◆ **What the exercise asks**
Scan the lines below for "före" and copy the matches.

=== Section Start ===

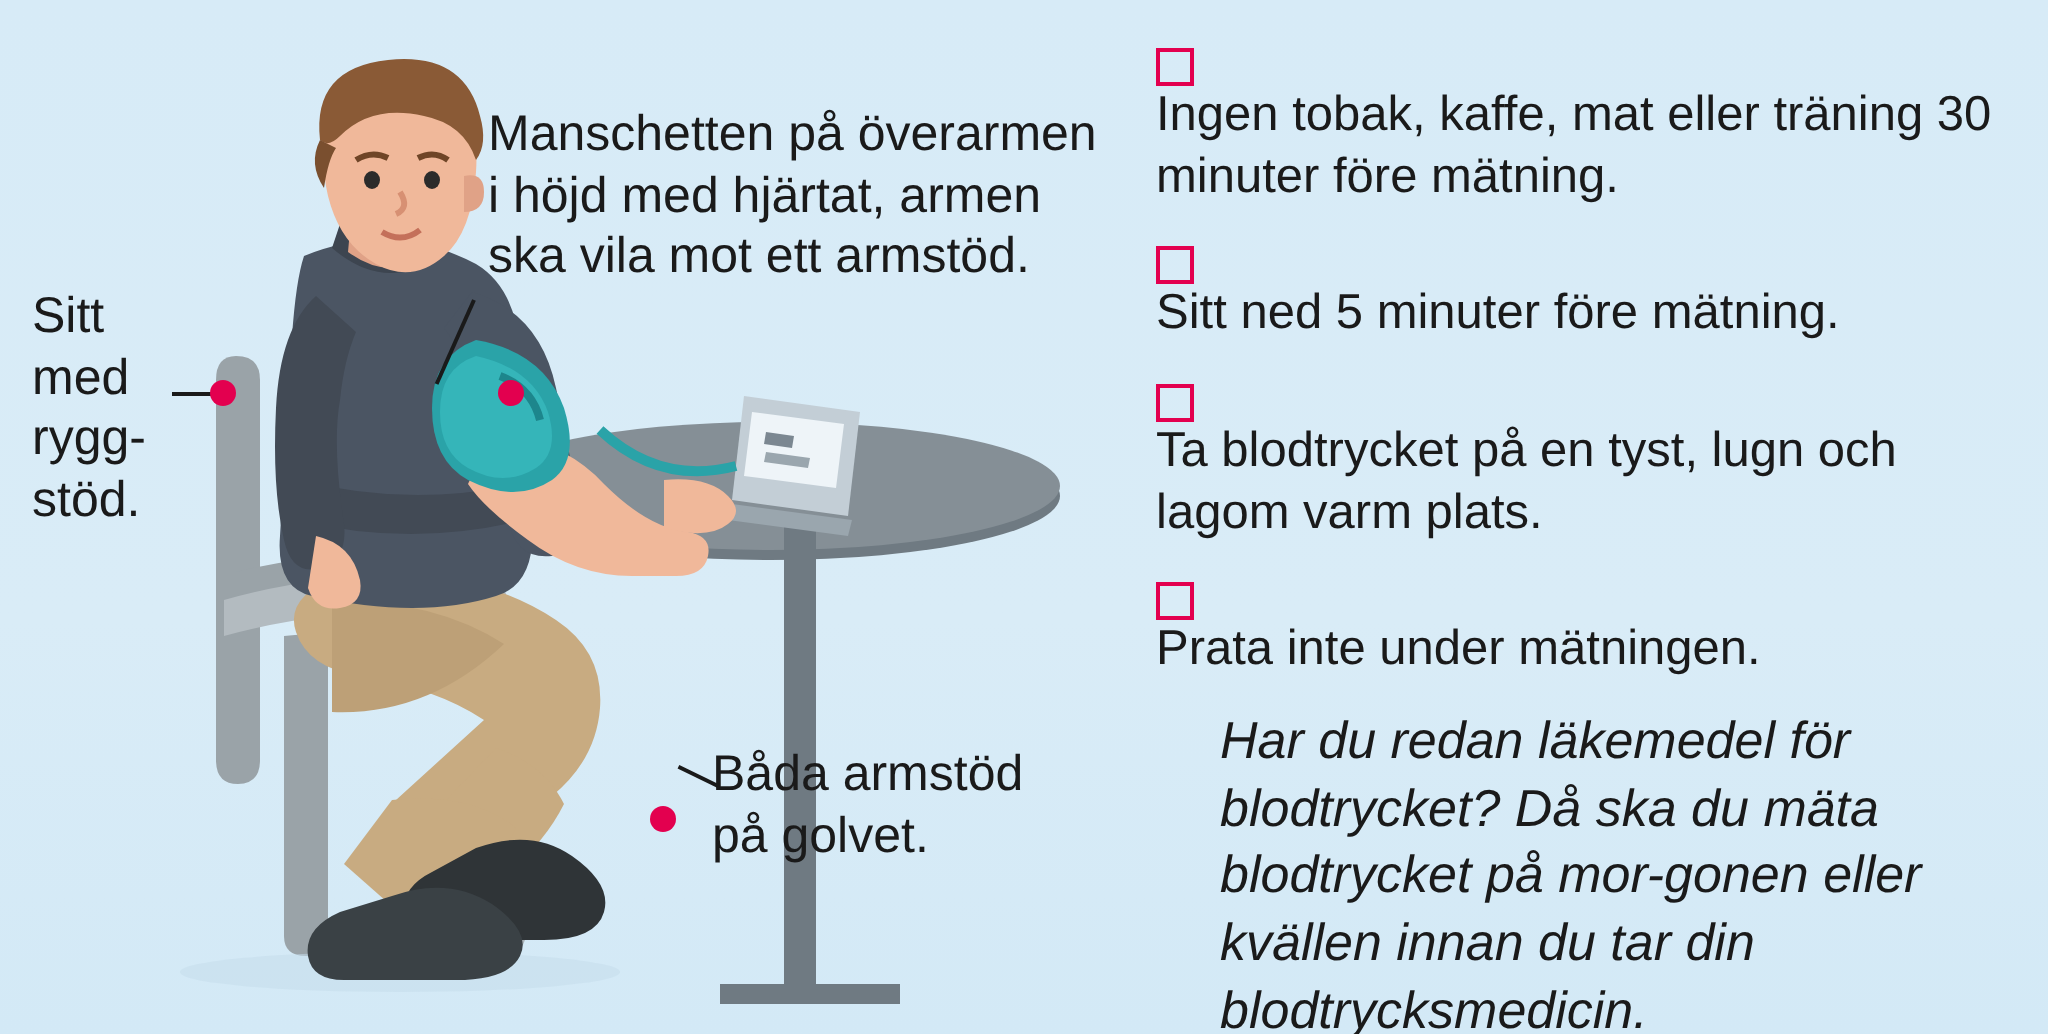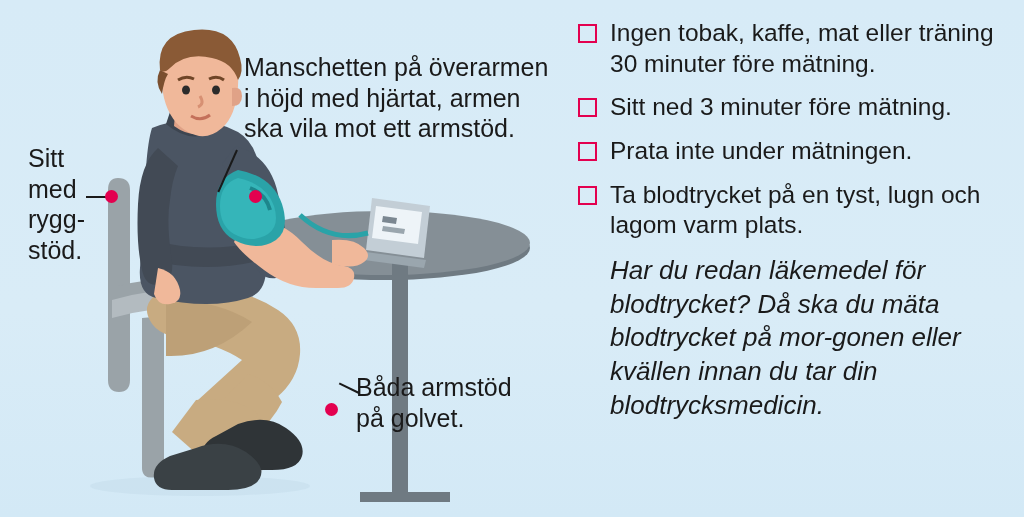--- a/index.html
+++ b/index.html
@@ -81,6 +81,7 @@
     display: flex;
     align-items: flex-start;
     margin-bottom: 13px;
+    flex-direction: column;
   }
   .checkbox {
     flex: 0 0 auto;

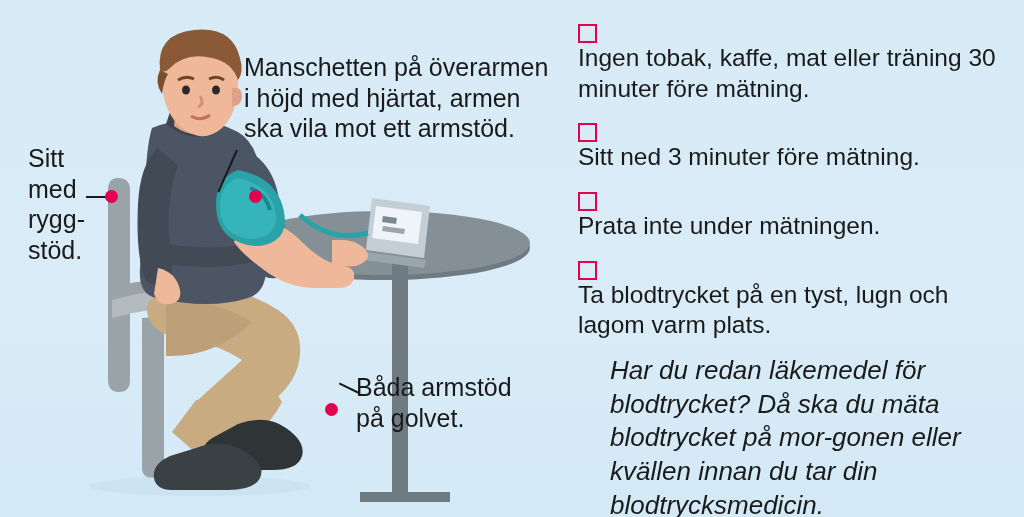--- a/index.html
+++ b/index.html
@@ -43,7 +43,7 @@
     white-space: pre-line;
   }
   .callout-left {
-    left: 28px;
+    left: 16px;
     top: 143px;
     width: 90px;
   }

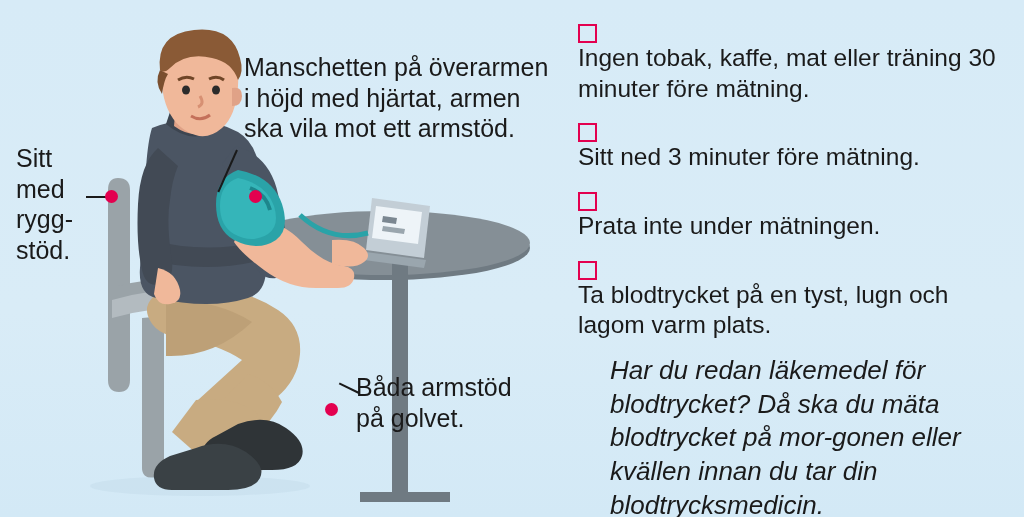--- a/index.html
+++ b/index.html
@@ -230,7 +230,7 @@
 
     <div class="check-item">
       <span class="checkbox"></span>
-      <span class="check-text">Sitt ned 3 minuter före mätning.</span>
+      <span class="check-text">Sitt ned 5 minuter före mätning.</span>
     </div>
 
     <div class="check-item">

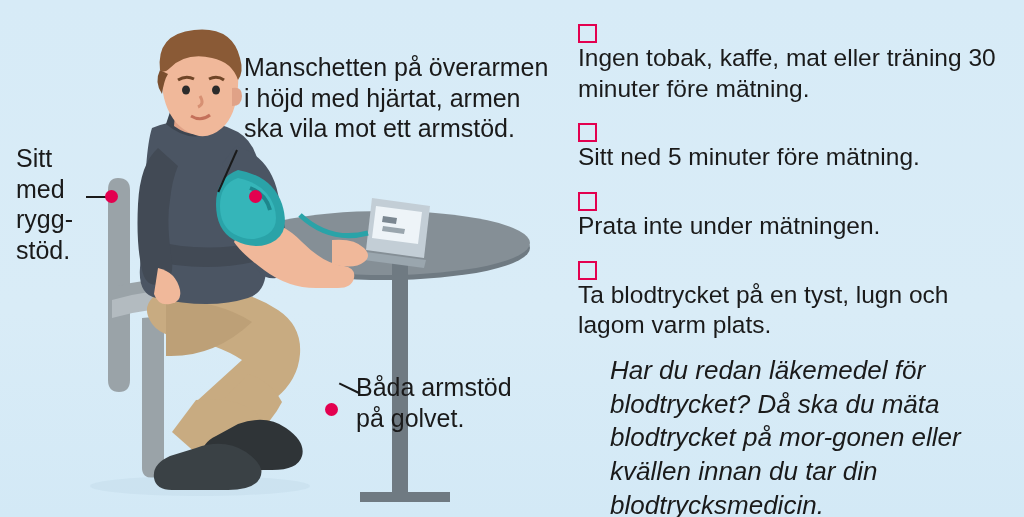--- a/index.html
+++ b/index.html
@@ -235,12 +235,12 @@
 
     <div class="check-item">
       <span class="checkbox"></span>
+      <span class="check-text">Ta blodtrycket på en tyst, lugn och lagom varm plats.</span>
+    </div>
+
+    <div class="check-item">
+      <span class="checkbox"></span>
       <span class="check-text">Prata inte under mätningen.</span>
-    </div>
-
-    <div class="check-item">
-      <span class="checkbox"></span>
-      <span class="check-text">Ta blodtrycket på en tyst, lugn och lagom varm plats.</span>
     </div>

=== Section End ===

◆ **Task result**
-      <span class="check-text">Sitt ned 3 minuter före mätning.</span>
+      <span class="check-text">Sitt ned 5 minuter före mätning.</span>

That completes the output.